Seguimos en busca de nuevo árbol y mi hermana eligió al nuevo, era un árbol de anonas rosadas, el mismo árbol que muchos años atrás había sido la tumba de dos periquitos que quise mucho. El tiempo pasó y mi hermana tenía 11 años y yo 12, el árbol de anonas se había convertido en el confidente de dos niñas que comenzaban su adolescencia, mi hermana y yo platicábamos bajo su sombra por muchas horas y jugábamos a ser deportistas, científicas y astronautas. También me caí de una de sus ramas, por estar haciendo mis "acrobacias", mis manos estaban lisas y me fui de paso. 

El tiempo siguió avanzando y la adolescencia también. Se llegó la etapa más difícil. Cuando a mi hermana la regañaba mamá, nos íbamos a llorar juntas bajo sus hojas hermosas de color verdecito especial. Seguimos creciendo y se llegó el momento en que los muchachos nos comenzaban a llamar la atención, entonces mi hermana y yo nos contábamos cualquier cosa bajo la sombra del árbol. Para nuestra mala suerte, nos hicimos amigas de un grupo de niñas del Salitrillo, ellas se enojaron por unos juguetes que nos pertenecían y fueron a decirle cosas a sus madres, luego sus madres y sus lenguas desgraciadas calumniaron a mi pequeña hermana de cosas muy feas y nos prohibieron salir de casa y también nos prohibieron ir al árbol de anonas. Aun no comprendo cómo esas niñas pudieron inventar cosas tan atroces a edades tan tempranas. Bien dicen que los niños son crueles y las madres lo fueron aún más, porque creyeron las mentiras de sus hijas y hasta le agregaron patas y cola para hacer más grande la calumnia.
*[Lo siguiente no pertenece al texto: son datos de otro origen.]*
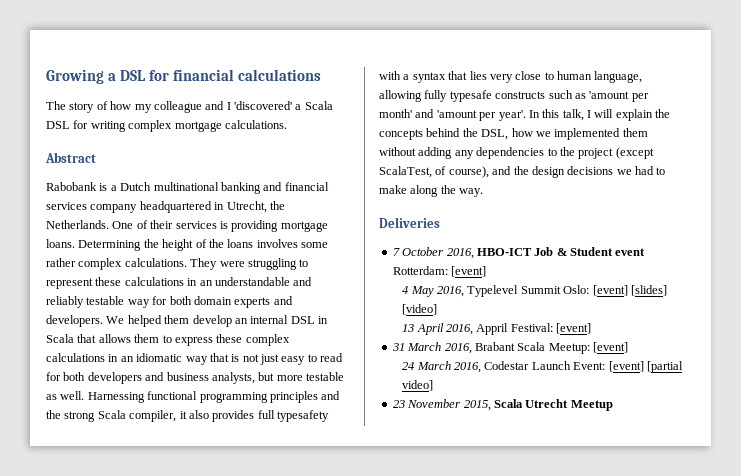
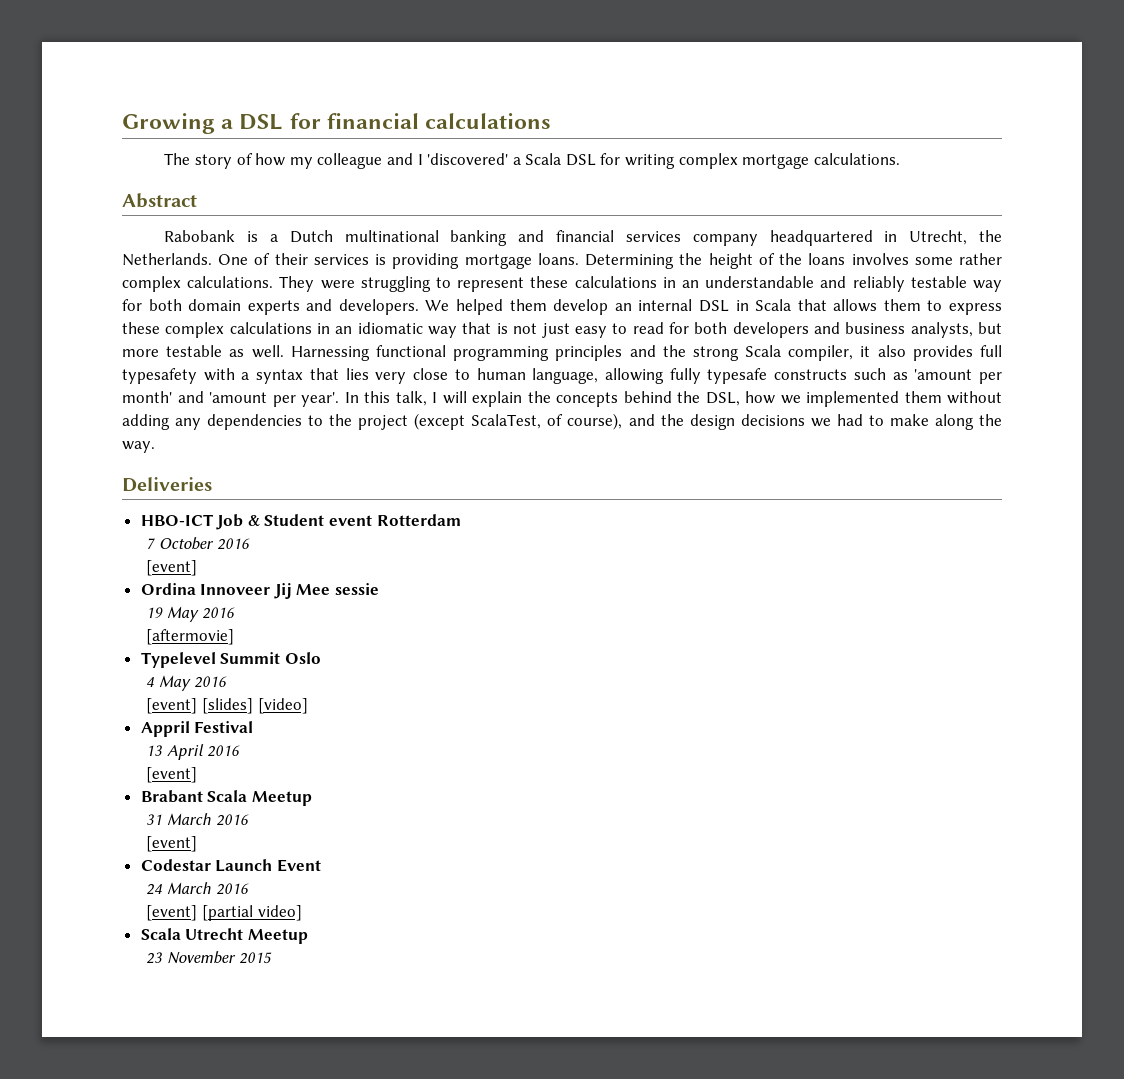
- 7 October 2016, HBO-ICT Job & Student event Rotterdam: [event]
- 4 May 2016, Typelevel Summit Oslo: [event] [slides] [video]
+ HBO-ICT Job & Student event Rotterdam
+ 7 October 2016
+ [event]
+ Ordina Innoveer Jij Mee sessie
+ 19 May 2016
+ [aftermovie]
+ Typelevel Summit Oslo
+ 4 May 2016
+ [event] [slides] [video]
+ Appril Festival
- 13 April 2016, Appril Festival: [event]
- 31 March 2016, Brabant Scala Meetup: [event]
- 24 March 2016, Codestar Launch Event: [event] [partial video]
+ 13 April 2016
+ [event]
+ Brabant Scala Meetup
+ 31 March 2016
+ [event]
+ Codestar Launch Event
+ 24 March 2016
+ [event] [partial video]
- 23 November 2015, Scala Utrecht Meetup
+ Scala Utrecht Meetup
+ 23 November 2015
Al pasar los mese, las niñas que iniciaron la calumnia le pidieron perdón a mi hermana, luego se fueron del país pero las secuelas de sus palabras siguieron persiguiendo a mi inocente hermana, al punto que todo mundo quería maltratarla y además nos jodían sólo porque somos huérfanas de padre, entonces me cansé de la situación y le pedí a mi abuelo que me llevaran a la ciudad para aprender Tae kwon do y ese fue el principio de mi camino marcial. Después de un par de bichos cachimbeados nadie tuvo los pantalones de decirnos algo en nuestra cara. 

Así fue como todos los juegos, las piñatas hechas de cajas y periódicos, las pláticas de niñas, las pláticas de adolescentes, lágrimas y secretos inocentes fueron muriendo en aquellos días. El árbol también fue muriendo con los años y mi hermana y yo volvimos a quedar huérfanas, sin anona, sin mango, sin cujín, sin confidente.

A veces, cuando voy a la vieja casa de la hacienda me siento en el lugar donde un día cubrió la sombra del anono, saco un tabaco, lo fumo y luego siento algo triste, algo que me recuerda una época difícil en la que los padres no entienden cuando dejas la infancia. El mango me da risa, ya no parece tan grande como cuando era niña. Con el cujín es distinto, evito estar en el lugar donde estuvo su sombra, evito su recuerdo porque se que me hará llorar. 

Hacía mucho que no hablo de esta época con mi hermana, sabía que se humedecerían sus ojos. Estando en el hospital le leí esto que he escrito. Tal como creí, sus ojos se humedecieron, me abrazó y voló entre sus recuerdos hasta abrazar aquellos días.